--- Data provided Enclosed Below ---

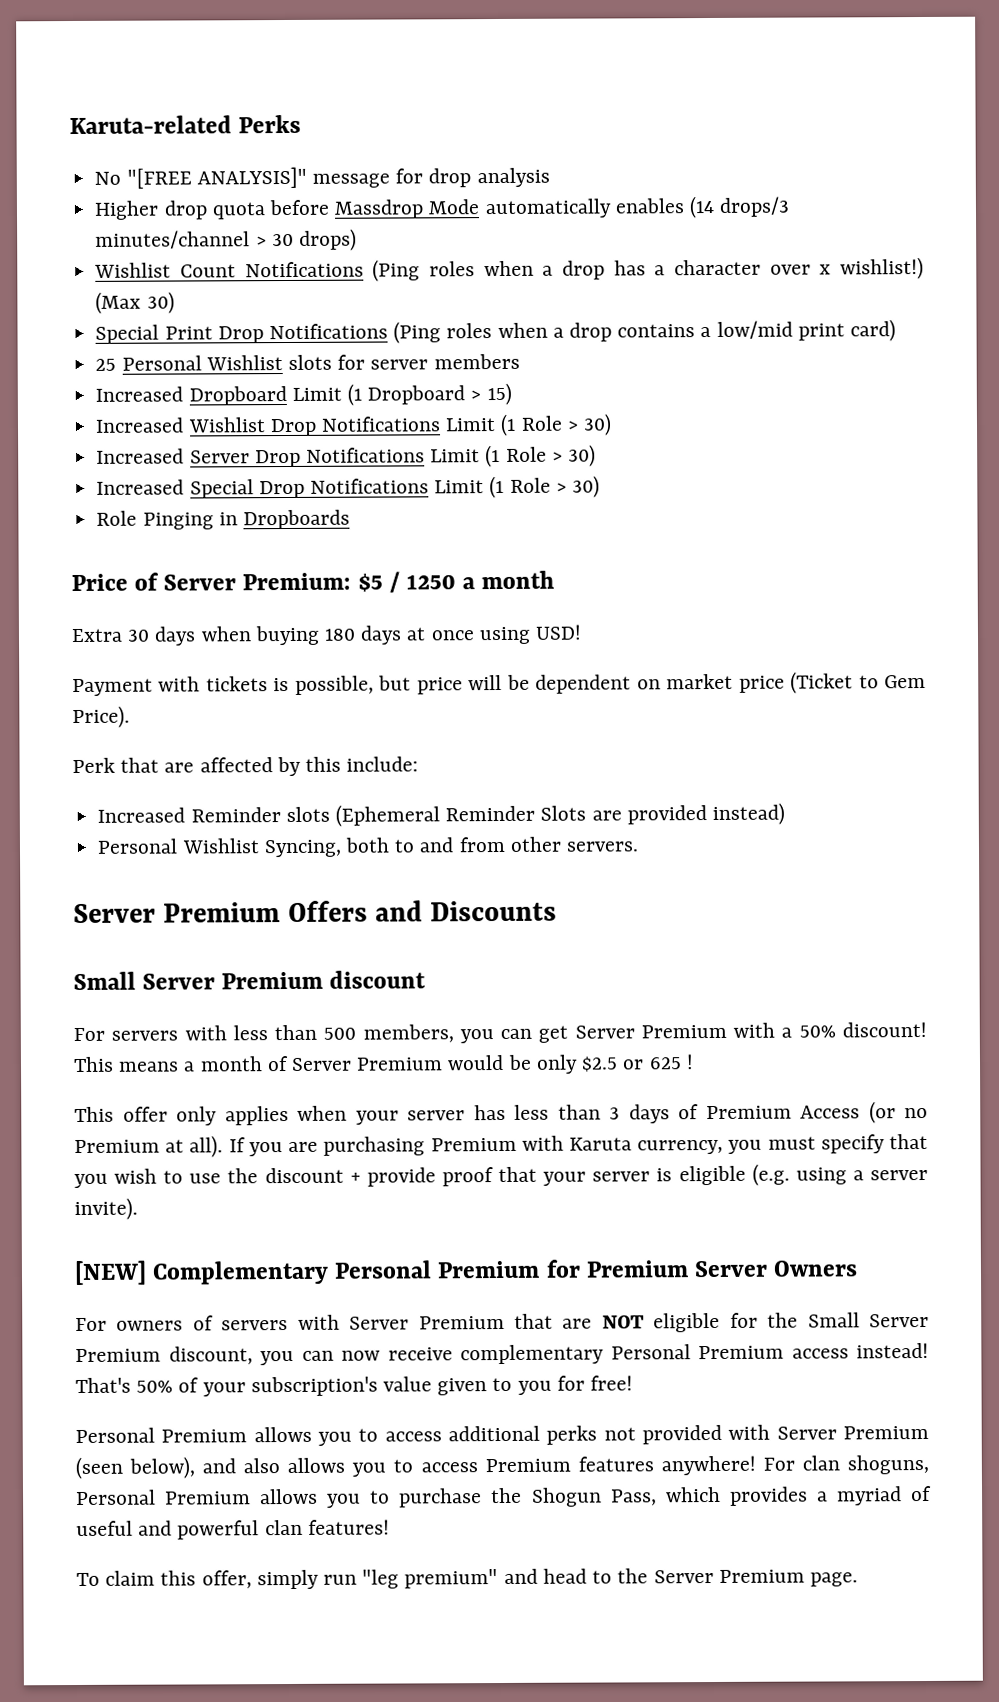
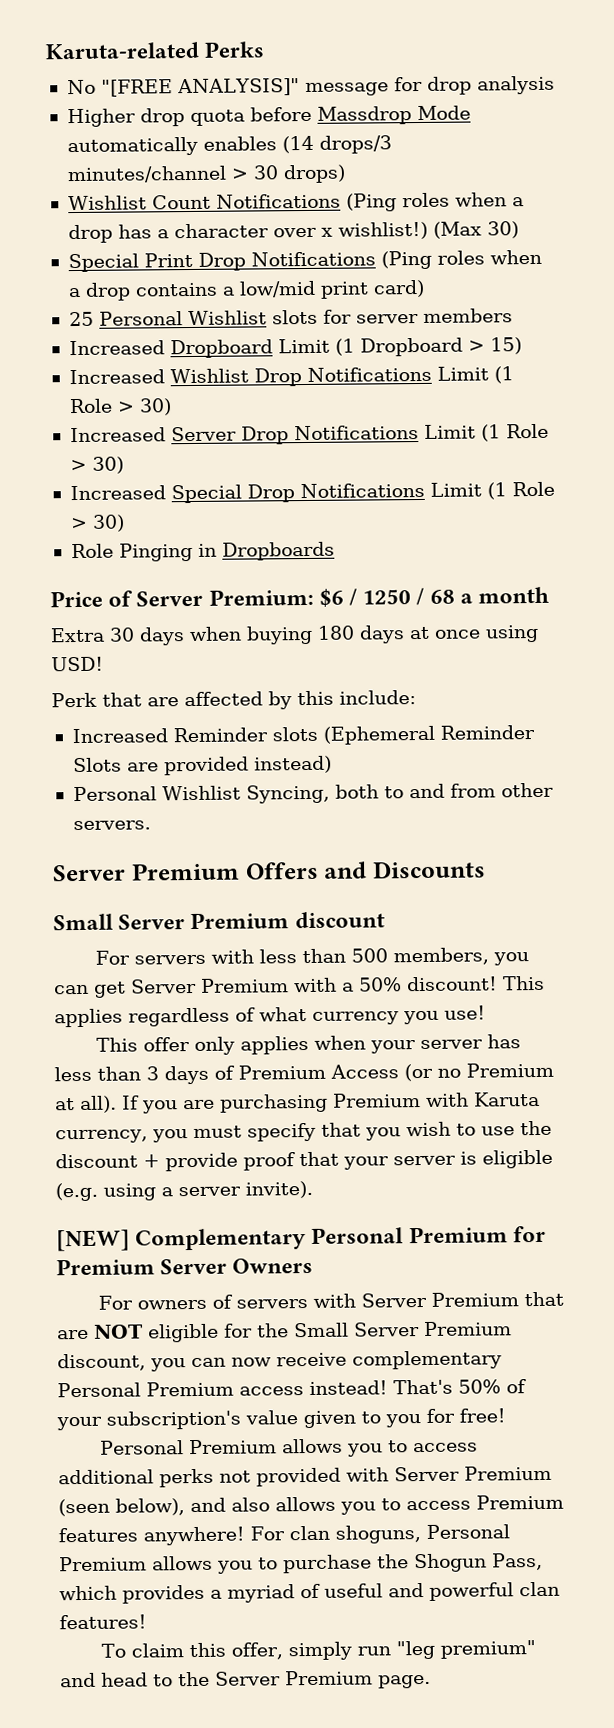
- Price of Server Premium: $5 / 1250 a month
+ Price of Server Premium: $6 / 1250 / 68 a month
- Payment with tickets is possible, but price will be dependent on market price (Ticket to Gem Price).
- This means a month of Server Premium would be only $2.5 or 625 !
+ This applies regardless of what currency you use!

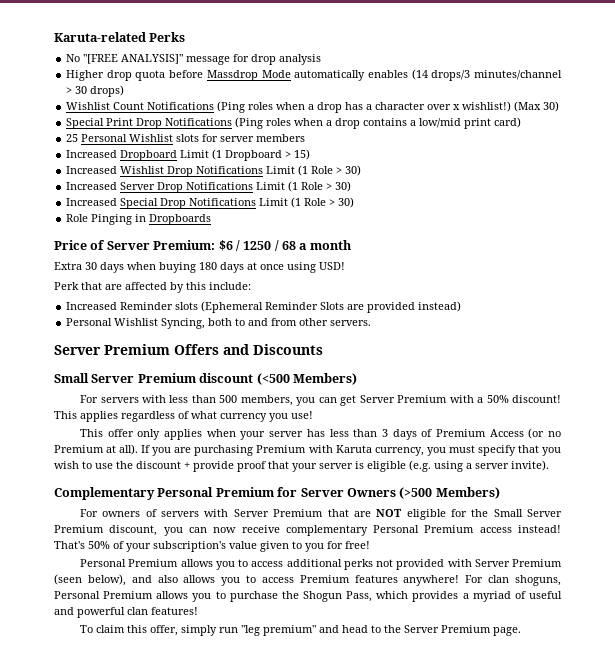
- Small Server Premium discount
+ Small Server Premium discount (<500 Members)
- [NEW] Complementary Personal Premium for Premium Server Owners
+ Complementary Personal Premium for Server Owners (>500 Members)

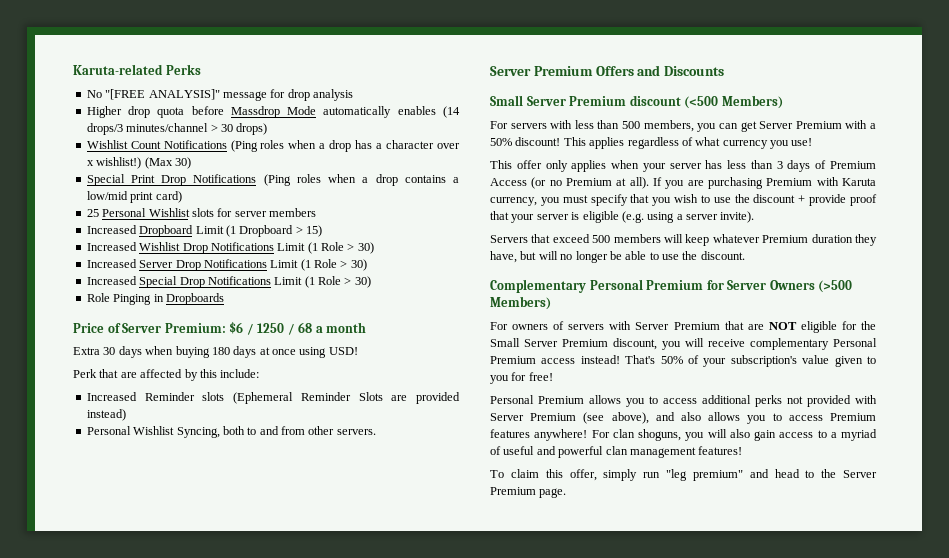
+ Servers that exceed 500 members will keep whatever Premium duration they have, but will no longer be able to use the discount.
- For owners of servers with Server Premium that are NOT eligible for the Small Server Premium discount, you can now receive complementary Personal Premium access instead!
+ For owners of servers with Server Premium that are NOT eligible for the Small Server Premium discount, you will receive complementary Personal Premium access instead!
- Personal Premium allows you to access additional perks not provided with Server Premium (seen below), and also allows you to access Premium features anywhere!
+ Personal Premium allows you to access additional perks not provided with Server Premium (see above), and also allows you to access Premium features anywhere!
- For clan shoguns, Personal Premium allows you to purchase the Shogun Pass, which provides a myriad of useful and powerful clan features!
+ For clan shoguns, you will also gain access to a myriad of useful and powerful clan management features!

--- End of Enclosed Data provided ---
--- Data provided Enclosed Below ---

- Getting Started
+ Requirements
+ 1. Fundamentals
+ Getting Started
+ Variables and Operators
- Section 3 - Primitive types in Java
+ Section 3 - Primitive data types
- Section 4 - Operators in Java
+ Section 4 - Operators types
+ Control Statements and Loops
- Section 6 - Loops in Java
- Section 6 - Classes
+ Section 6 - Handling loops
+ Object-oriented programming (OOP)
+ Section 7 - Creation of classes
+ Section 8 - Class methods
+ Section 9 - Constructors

--- End of Enclosed Data provided ---

> Exercise aim
From the records above, transcribe exactly the lines starting at the one containing "currency you use!" and ending at the one containing "clan management features!". Skip the pictures.

> Written solution
+ This applies regardless of what currency you use!

- Small Server Premium discount
+ Small Server Premium discount (<500 Members)
- [NEW] Complementary Personal Premium for Premium Server Owners
+ Complementary Personal Premium for Server Owners (>500 Members)

+ Servers that exceed 500 members will keep whatever Premium duration they have, but will no longer be able to use the discount.
- For owners of servers with Server Premium that are NOT eligible for the Small Server Premium discount, you can now receive complementary Personal Premium access instead!
+ For owners of servers with Server Premium that are NOT eligible for the Small Server Premium discount, you will receive complementary Personal Premium access instead!
- Personal Premium allows you to access additional perks not provided with Server Premium (seen below), and also allows you to access Premium features anywhere!
+ Personal Premium allows you to access additional perks not provided with Server Premium (see above), and also allows you to access Premium features anywhere!
- For clan shoguns, Personal Premium allows you to purchase the Shogun Pass, which provides a myriad of useful and powerful clan features!
+ For clan shoguns, you will also gain access to a myriad of useful and powerful clan management features!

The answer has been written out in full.